=== EXERCISE DESCRIPTION ===
Without pictures, repeat the lines of the entries from the one containing "row Consumer Discretionary: -6.27" through the last, both ends included, and nothing else.
Start of TASK MATERIAL
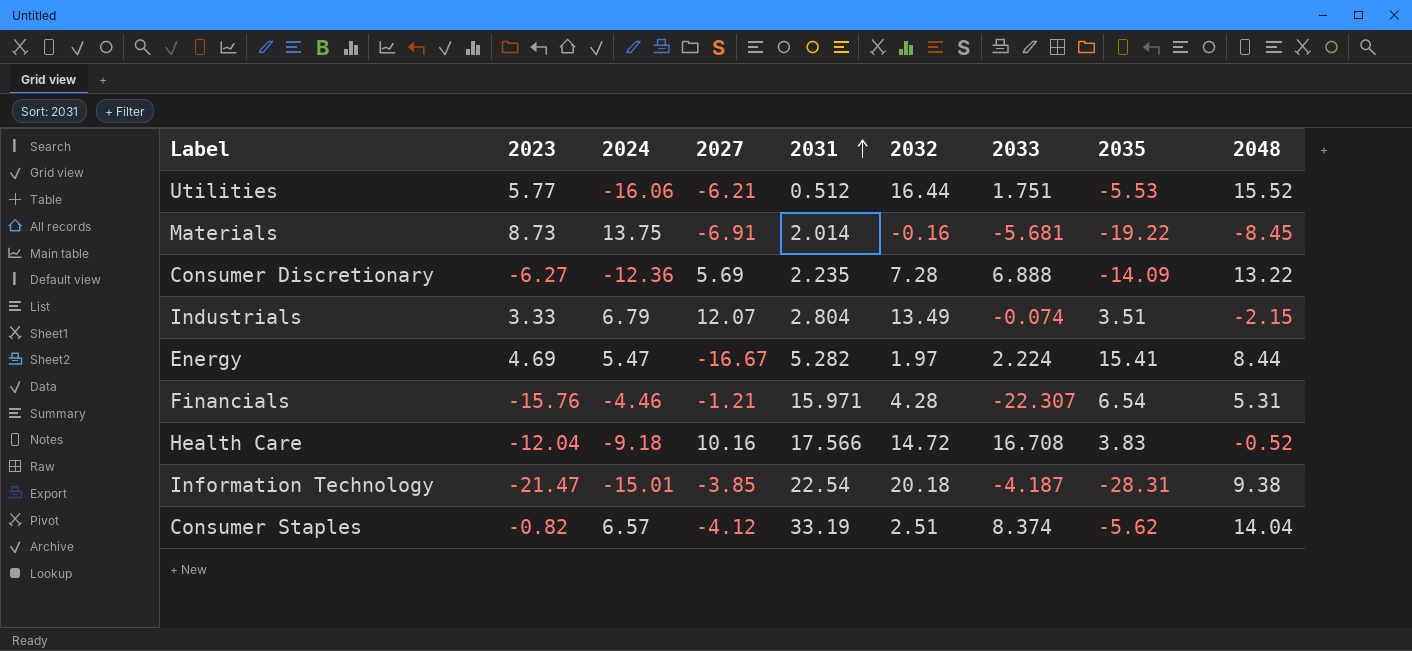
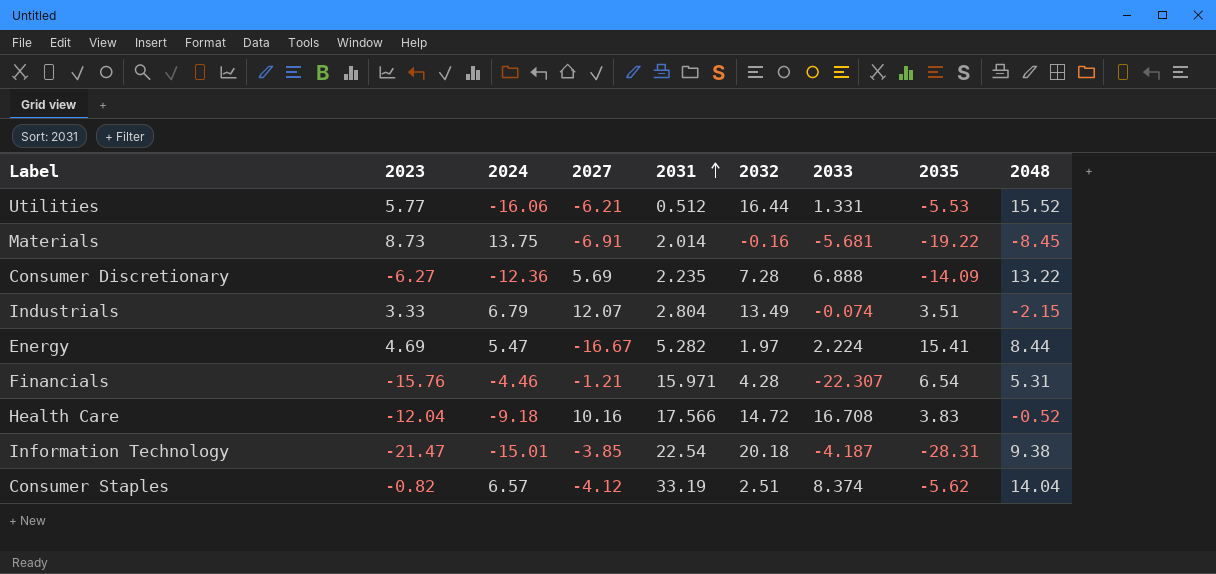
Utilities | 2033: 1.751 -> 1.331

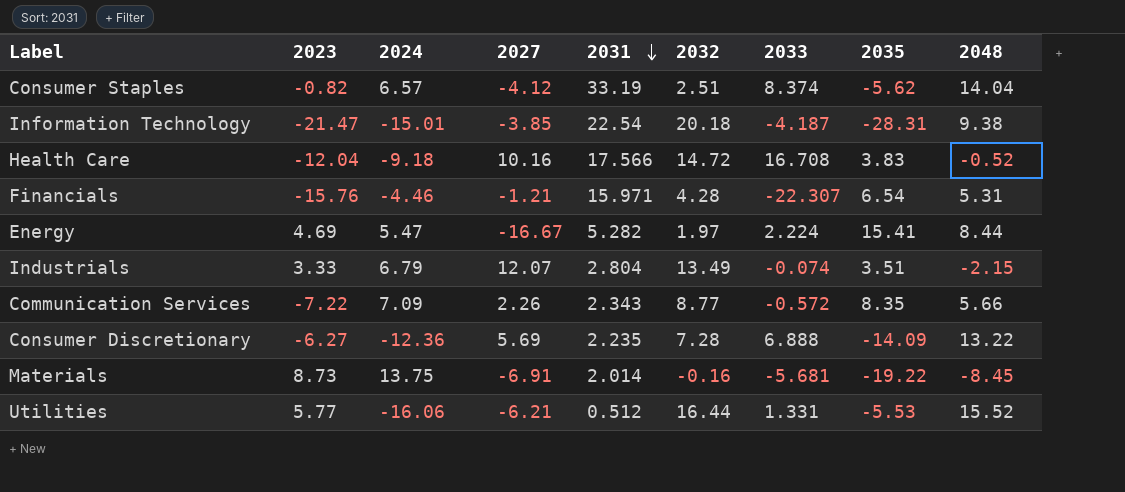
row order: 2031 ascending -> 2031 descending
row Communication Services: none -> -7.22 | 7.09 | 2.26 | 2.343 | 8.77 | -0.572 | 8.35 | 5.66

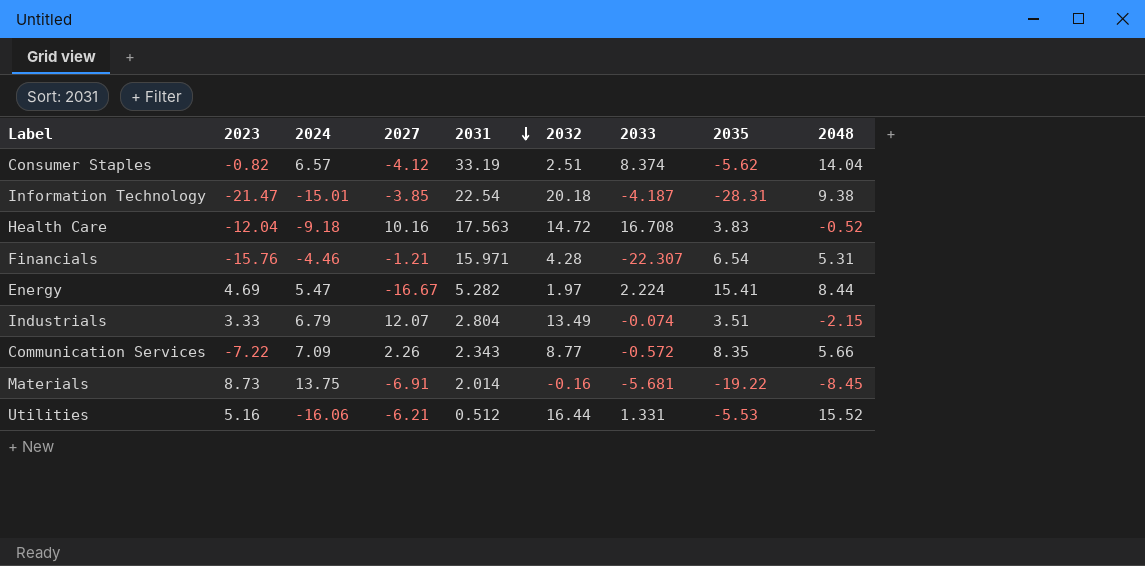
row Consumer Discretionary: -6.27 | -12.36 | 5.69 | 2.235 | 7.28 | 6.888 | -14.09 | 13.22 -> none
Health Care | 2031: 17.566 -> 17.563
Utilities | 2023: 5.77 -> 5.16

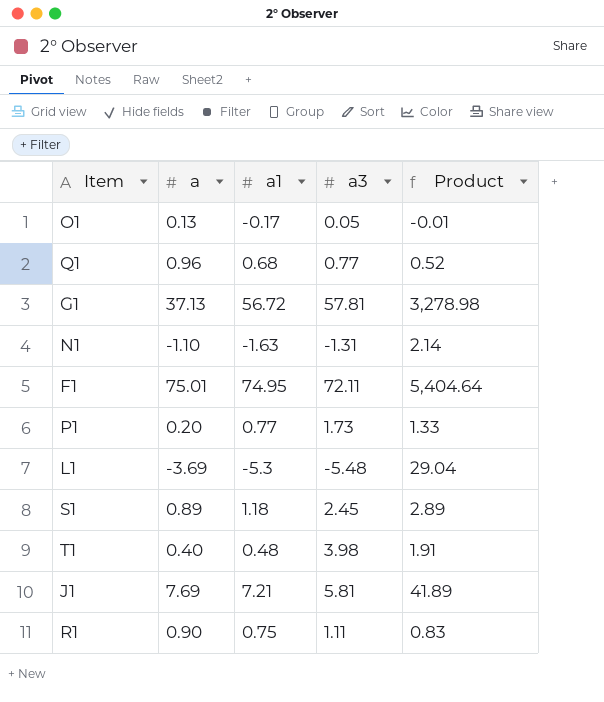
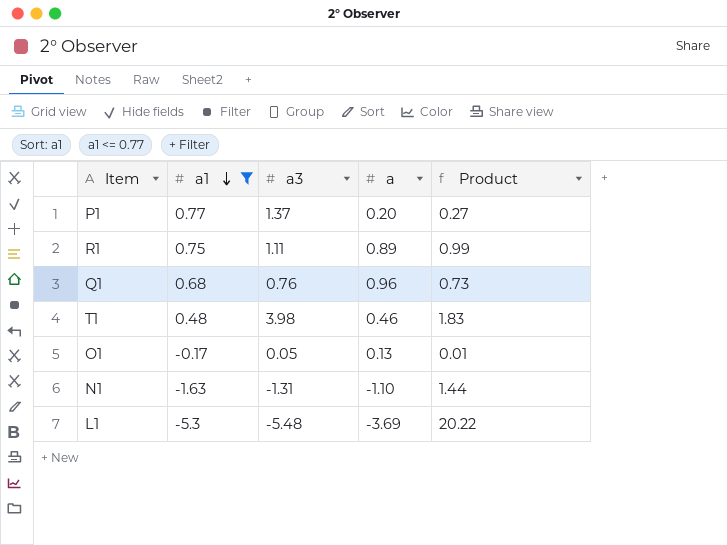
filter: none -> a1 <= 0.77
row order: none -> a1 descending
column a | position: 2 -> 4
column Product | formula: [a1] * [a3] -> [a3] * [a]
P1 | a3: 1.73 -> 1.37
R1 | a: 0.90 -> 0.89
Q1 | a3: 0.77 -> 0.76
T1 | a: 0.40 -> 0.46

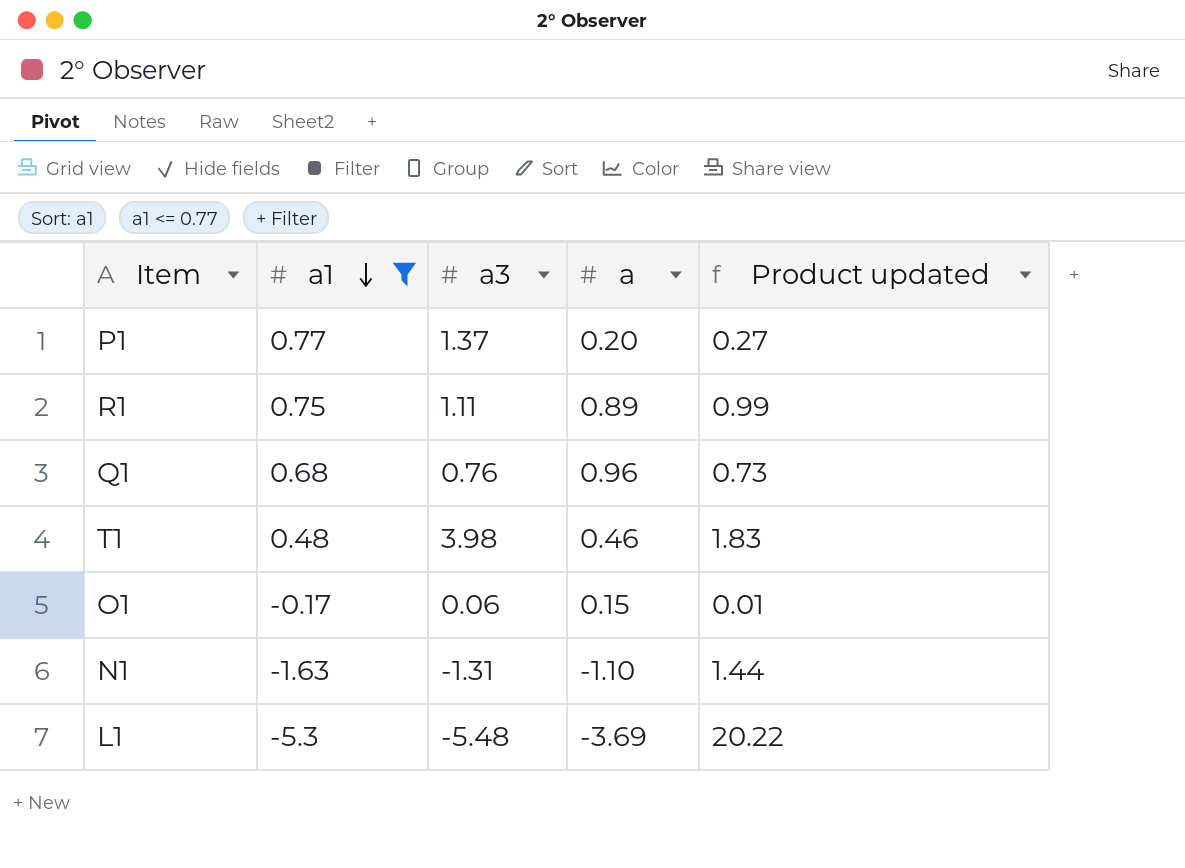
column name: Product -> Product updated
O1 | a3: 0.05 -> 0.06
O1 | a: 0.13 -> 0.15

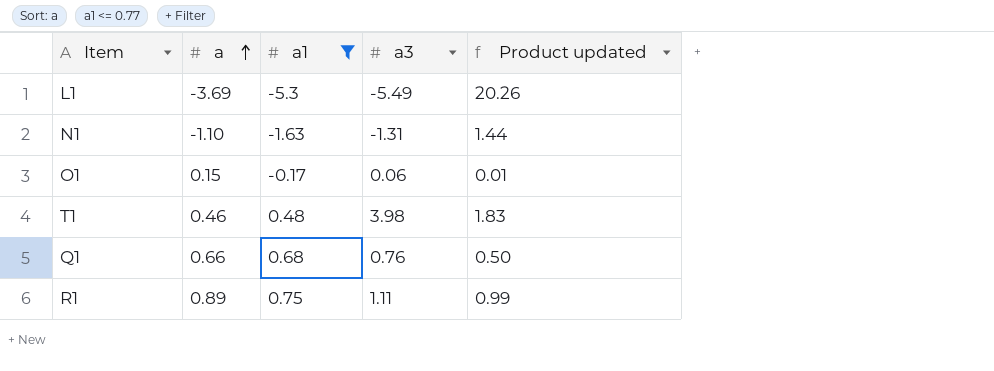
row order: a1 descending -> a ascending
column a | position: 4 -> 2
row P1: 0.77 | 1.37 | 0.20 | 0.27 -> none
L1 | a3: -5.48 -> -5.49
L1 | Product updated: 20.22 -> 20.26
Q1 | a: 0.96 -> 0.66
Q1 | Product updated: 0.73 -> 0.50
End of TASK MATERIAL
=== SOLVED EXERCISE ===
row Consumer Discretionary: -6.27 | -12.36 | 5.69 | 2.235 | 7.28 | 6.888 | -14.09 | 13.22 -> none
Health Care | 2031: 17.566 -> 17.563
Utilities | 2023: 5.77 -> 5.16

filter: none -> a1 <= 0.77
row order: none -> a1 descending
column a | position: 2 -> 4
column Product | formula: [a1] * [a3] -> [a3] * [a]
P1 | a3: 1.73 -> 1.37
R1 | a: 0.90 -> 0.89
Q1 | a3: 0.77 -> 0.76
T1 | a: 0.40 -> 0.46

column name: Product -> Product updated
O1 | a3: 0.05 -> 0.06
O1 | a: 0.13 -> 0.15

row order: a1 descending -> a ascending
column a | position: 4 -> 2
row P1: 0.77 | 1.37 | 0.20 | 0.27 -> none
L1 | a3: -5.48 -> -5.49
L1 | Product updated: 20.22 -> 20.26
Q1 | a: 0.96 -> 0.66
Q1 | Product updated: 0.73 -> 0.50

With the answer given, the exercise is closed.